Which EC2 instances sit behind public load balancers?
These are reasonable questions you’d expect to ask to evaluate your cloud security posture. But the problem is that answering them isn’t straightforward. This could be for a variety of reasons. In the examples we'll see one where AWS doesn’t always expose these relationships cleanly.
You end up doing things like:
Joining across multiple services (Lambda → IAM → policy)

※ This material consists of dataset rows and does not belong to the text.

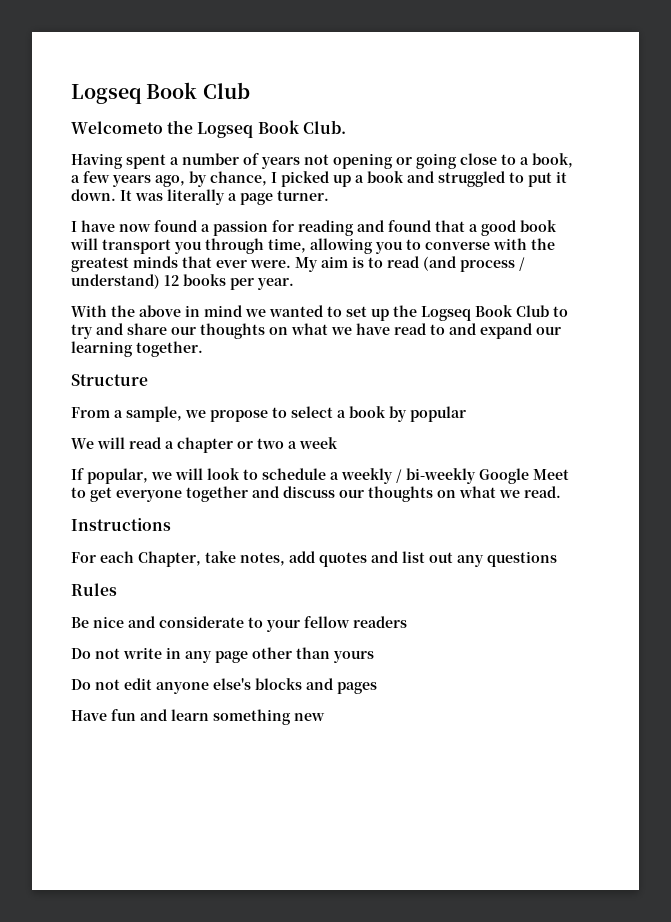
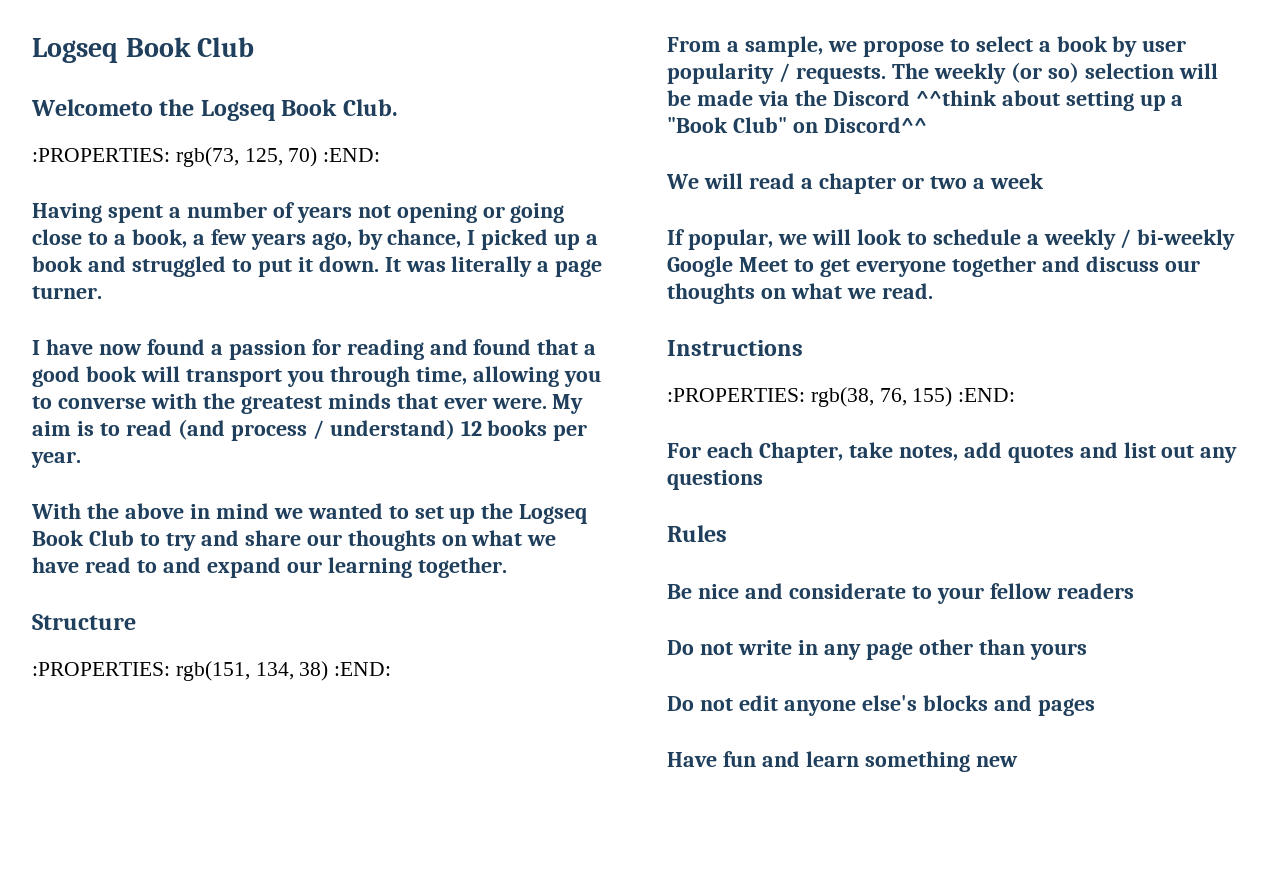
+ :PROPERTIES: rgb(73, 125, 70) :END:
+ :PROPERTIES: rgb(151, 134, 38) :END:
- From a sample, we propose to select a book by popular
+ From a sample, we propose to select a book by user popularity / requests. The weekly (or so) selection will be made via the Discord ^^think about setting up a "Book Club" on Discord^^
+ :PROPERTIES: rgb(38, 76, 155) :END:

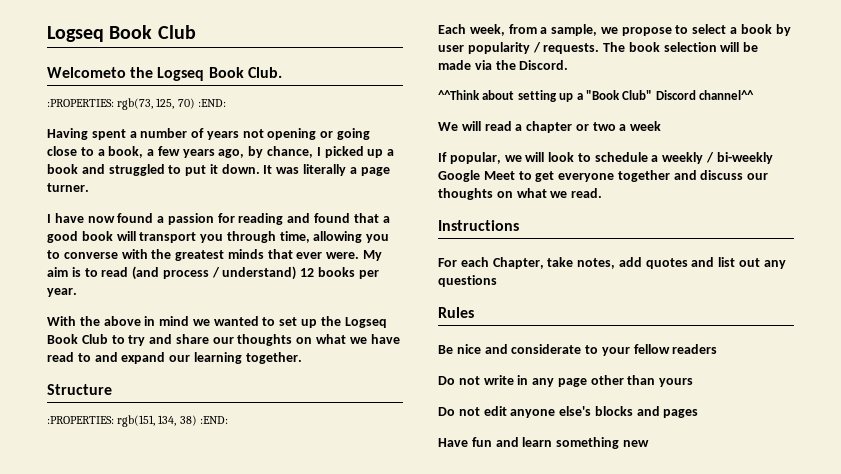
- From a sample, we propose to select a book by user popularity / requests.
+ Each week, from a sample, we propose to select a book by user popularity / requests.
- The weekly (or so) selection will be made via the Discord ^^think about setting up a "Book Club" on Discord^^
+ The book selection will be made via the Discord.
+ ^^Think about setting up a "Book Club" Discord channel^^
- :PROPERTIES: rgb(38, 76, 155) :END:

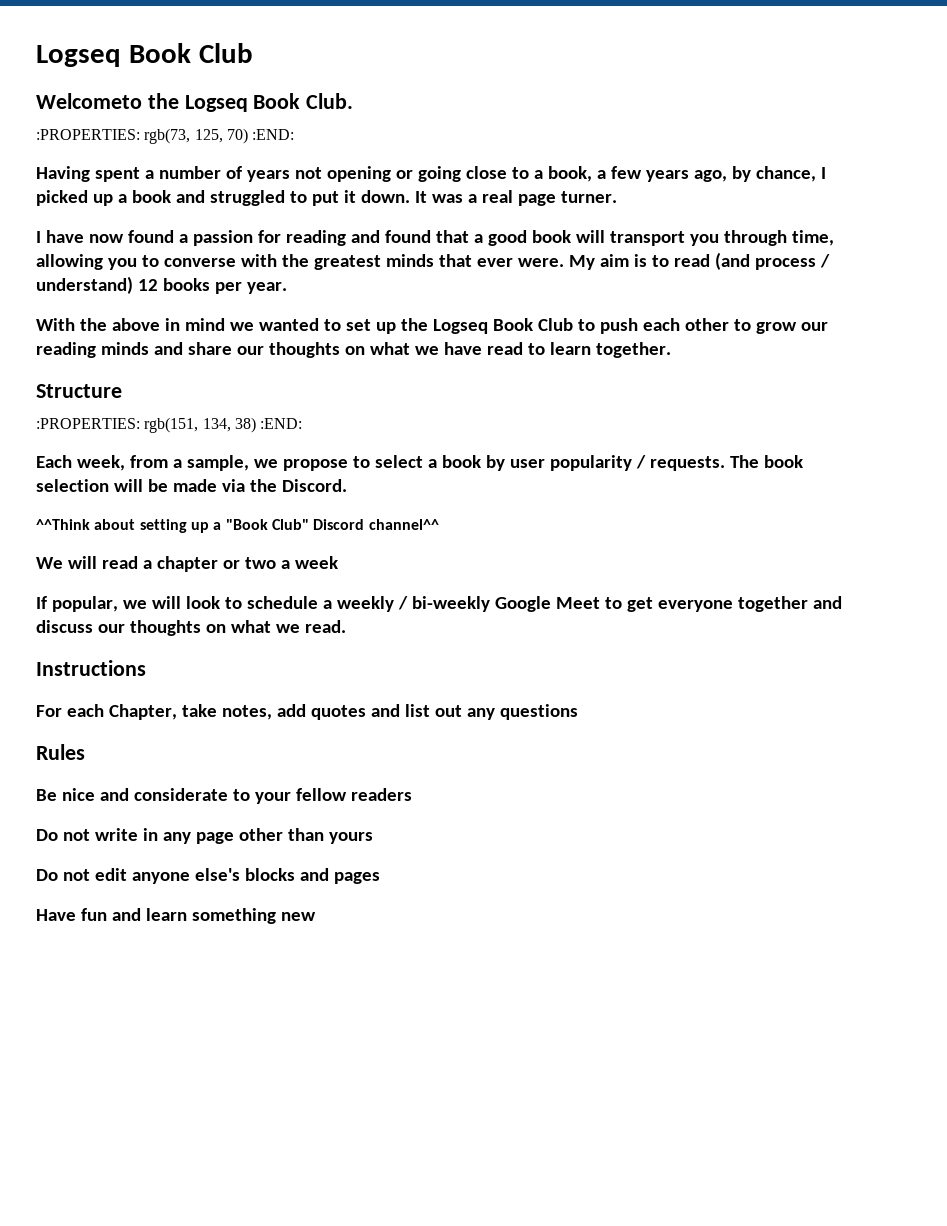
- It was literally a page turner.
+ It was a real page turner.
- With the above in mind we wanted to set up the Logseq Book Club to try and share our thoughts on what we have read to and expand our learning together.
+ With the above in mind we wanted to set up the Logseq Book Club to push each other to grow our reading minds and share our thoughts on what we have read to learn together.

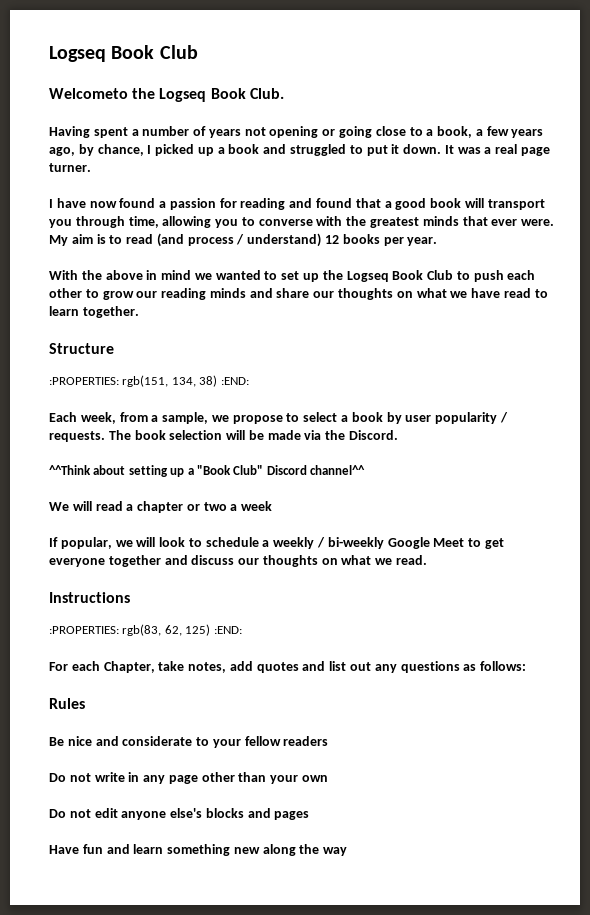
- :PROPERTIES: rgb(73, 125, 70) :END:
+ :PROPERTIES: rgb(83, 62, 125) :END:
- For each Chapter, take notes, add quotes and list out any questions
+ For each Chapter, take notes, add quotes and list out any questions as follows:
- Do not write in any page other than yours
+ Do not write in any page other than your own
- Have fun and learn something new
+ Have fun and learn something new along the way

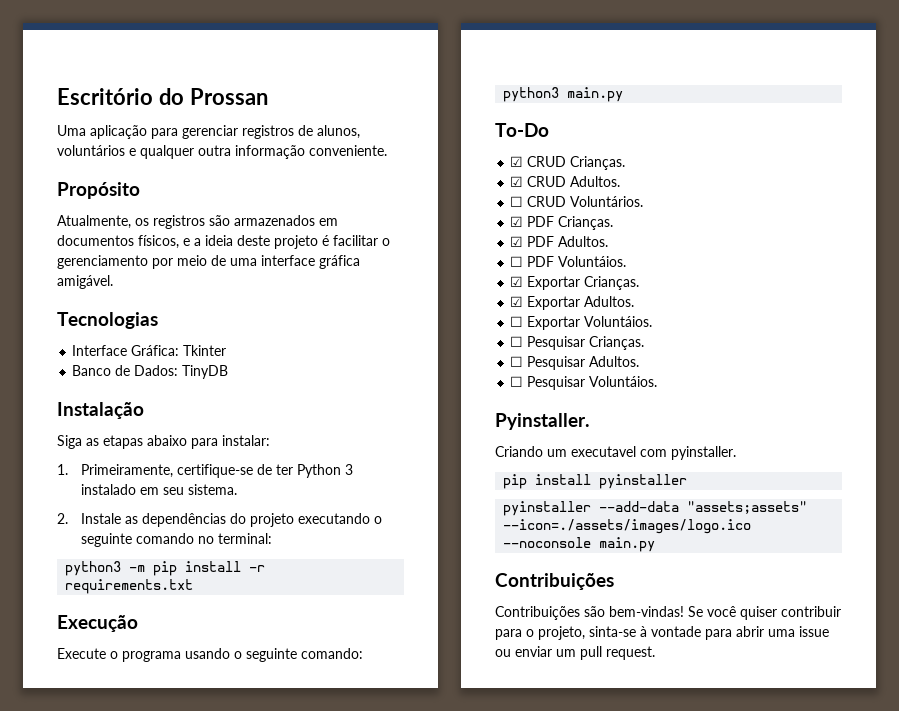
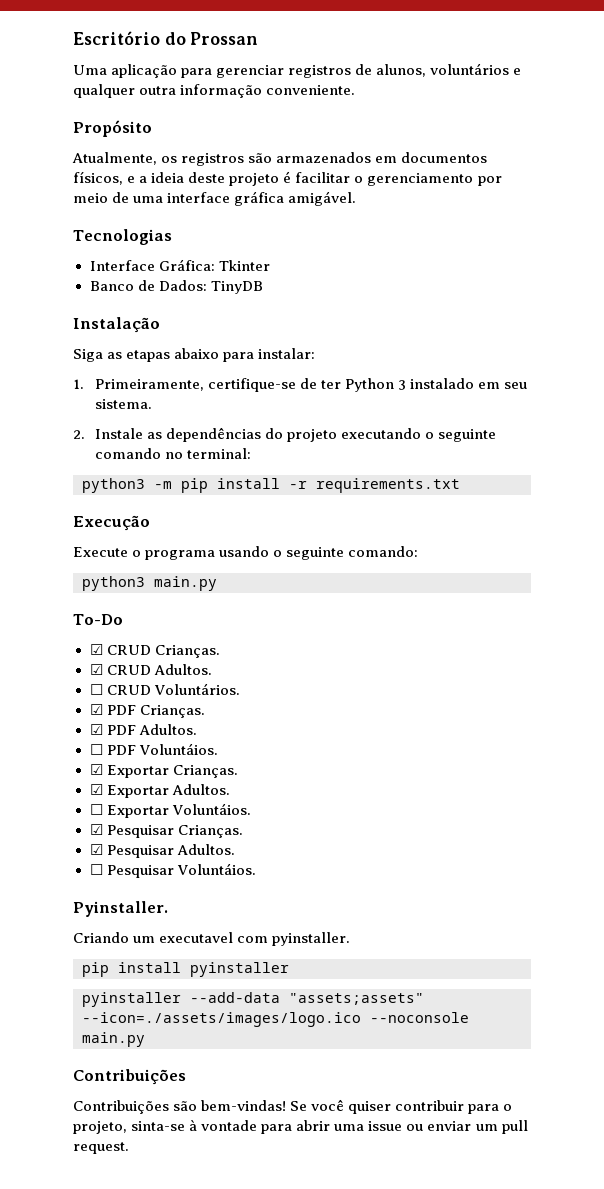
- ☐ Pesquisar Crianças.
+ ☑ Pesquisar Crianças.
- ☐ Pesquisar Adultos.
+ ☑ Pesquisar Adultos.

Unpacking nested JSON blobs (hello
target_health_descriptions
)Filtering arrays inside your WHERE clause using
jsonb
sorcery (a bit of the fun of Steampipe)
This isn’t just about SQL exploration. It’s about creating structure from disorganization — building a poor man's non-graph knowledge graph. We’re building basic connections between IAM roles, policies, resources, and exposure paths.
The difference between basic and advanced here isn’t difficulty — it’s intent. These queries model relationships that matter from a security perspective. They help uncover weak spots that a flat inventory never will and are just way more fun.
And that’s the kind of “CSPM” we’re after once we move past the compliance type ones (which are important!)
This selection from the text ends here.